[Records to use Boundary: Start]

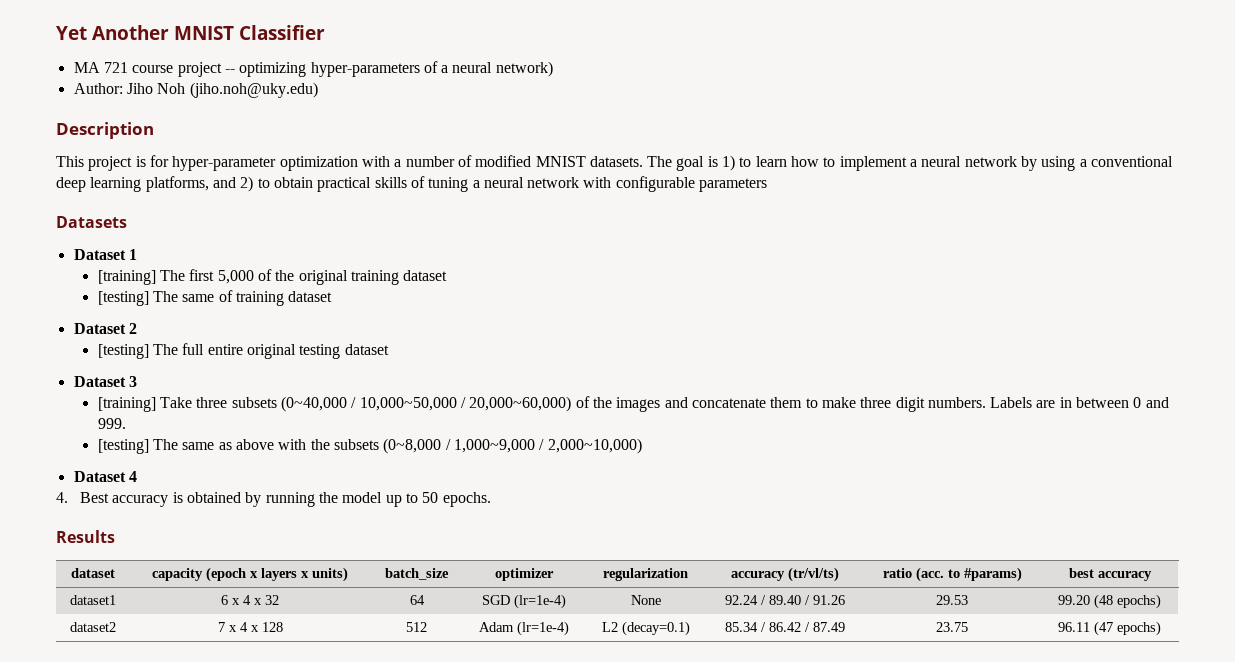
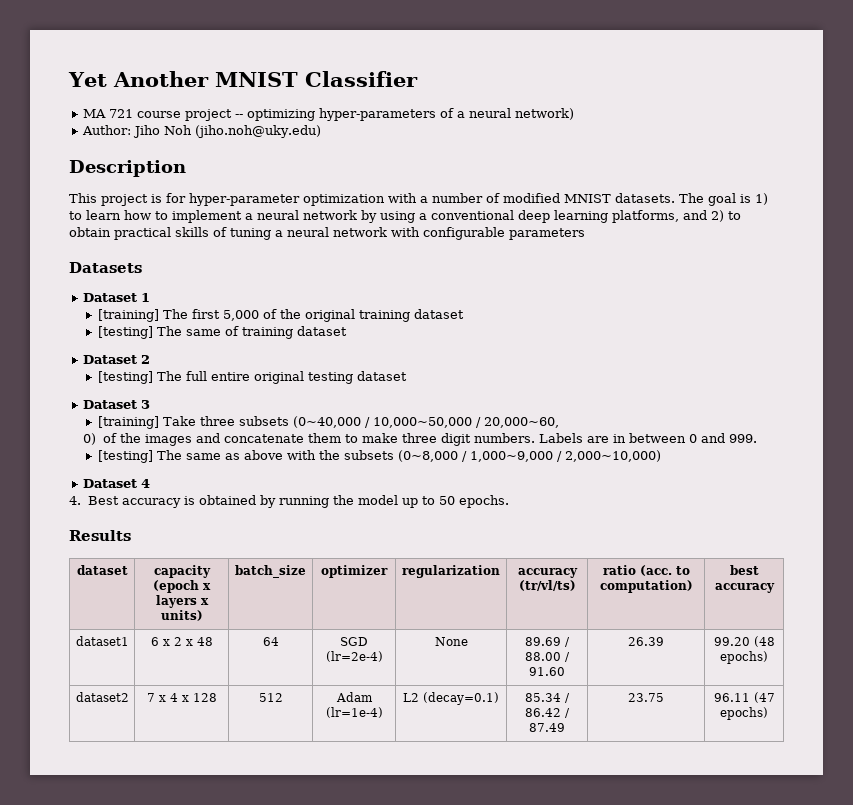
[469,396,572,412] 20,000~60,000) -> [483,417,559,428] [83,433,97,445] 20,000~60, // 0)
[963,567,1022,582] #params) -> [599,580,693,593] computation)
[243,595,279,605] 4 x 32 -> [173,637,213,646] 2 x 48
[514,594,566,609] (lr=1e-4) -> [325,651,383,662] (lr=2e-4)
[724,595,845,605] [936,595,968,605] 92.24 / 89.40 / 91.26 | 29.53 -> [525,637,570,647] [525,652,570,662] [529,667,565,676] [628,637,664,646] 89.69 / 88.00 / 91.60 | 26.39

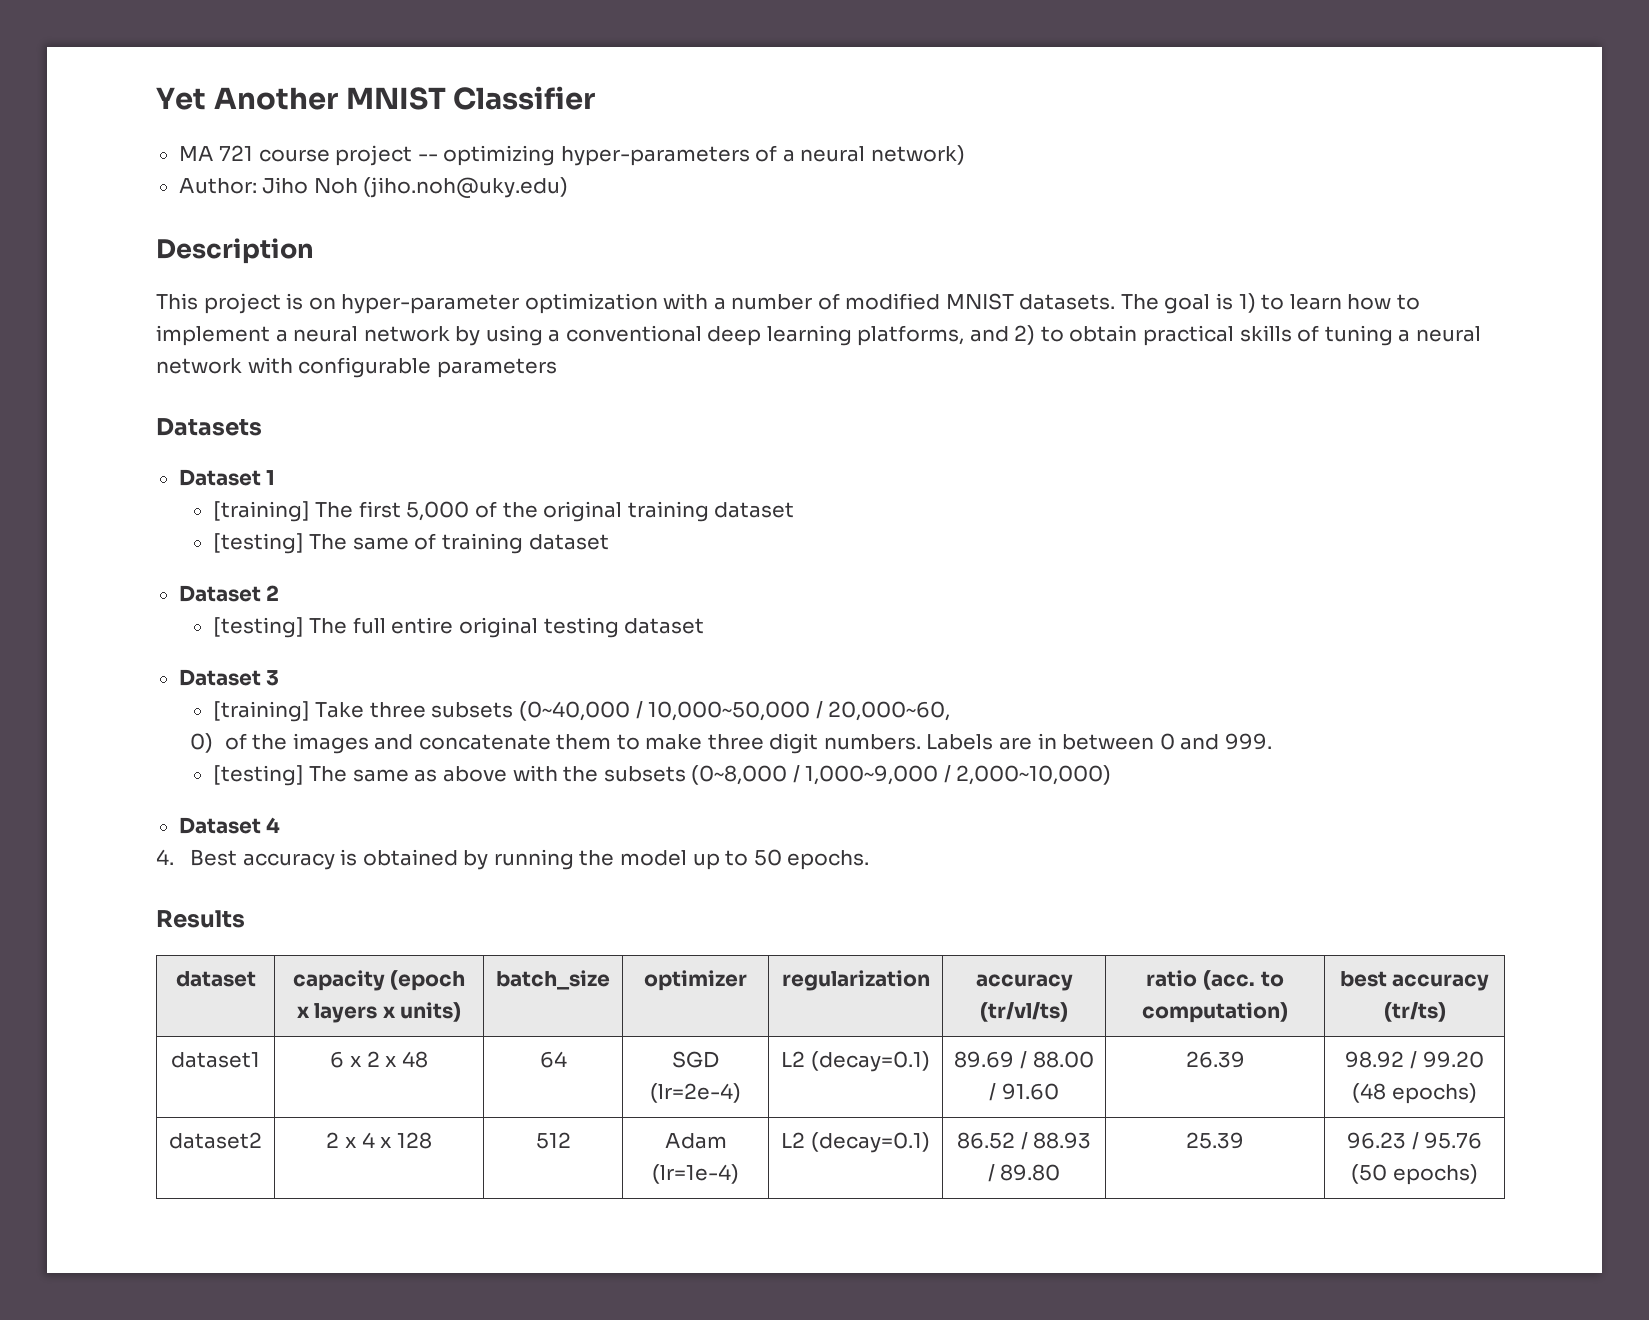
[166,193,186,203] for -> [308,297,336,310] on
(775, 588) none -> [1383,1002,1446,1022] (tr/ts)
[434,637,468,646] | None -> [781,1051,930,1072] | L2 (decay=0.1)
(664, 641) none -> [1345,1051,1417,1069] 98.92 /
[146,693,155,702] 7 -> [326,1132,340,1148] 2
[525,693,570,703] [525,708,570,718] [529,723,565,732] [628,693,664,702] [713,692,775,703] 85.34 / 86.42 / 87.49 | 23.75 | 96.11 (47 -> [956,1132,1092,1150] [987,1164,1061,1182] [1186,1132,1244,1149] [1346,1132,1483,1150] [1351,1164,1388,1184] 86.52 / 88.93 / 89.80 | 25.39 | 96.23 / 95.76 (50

[Records to use Boundary: End]

Output the records exactly, pictures excluded.

◆ Result for this exercise ◆
[469,396,572,412] 20,000~60,000) -> [483,417,559,428] [83,433,97,445] 20,000~60, // 0)
[963,567,1022,582] #params) -> [599,580,693,593] computation)
[243,595,279,605] 4 x 32 -> [173,637,213,646] 2 x 48
[514,594,566,609] (lr=1e-4) -> [325,651,383,662] (lr=2e-4)
[724,595,845,605] [936,595,968,605] 92.24 / 89.40 / 91.26 | 29.53 -> [525,637,570,647] [525,652,570,662] [529,667,565,676] [628,637,664,646] 89.69 / 88.00 / 91.60 | 26.39

[166,193,186,203] for -> [308,297,336,310] on
(775, 588) none -> [1383,1002,1446,1022] (tr/ts)
[434,637,468,646] | None -> [781,1051,930,1072] | L2 (decay=0.1)
(664, 641) none -> [1345,1051,1417,1069] 98.92 /
[146,693,155,702] 7 -> [326,1132,340,1148] 2
[525,693,570,703] [525,708,570,718] [529,723,565,732] [628,693,664,702] [713,692,775,703] 85.34 / 86.42 / 87.49 | 23.75 | 96.11 (47 -> [956,1132,1092,1150] [987,1164,1061,1182] [1186,1132,1244,1149] [1346,1132,1483,1150] [1351,1164,1388,1184] 86.52 / 88.93 / 89.80 | 25.39 | 96.23 / 95.76 (50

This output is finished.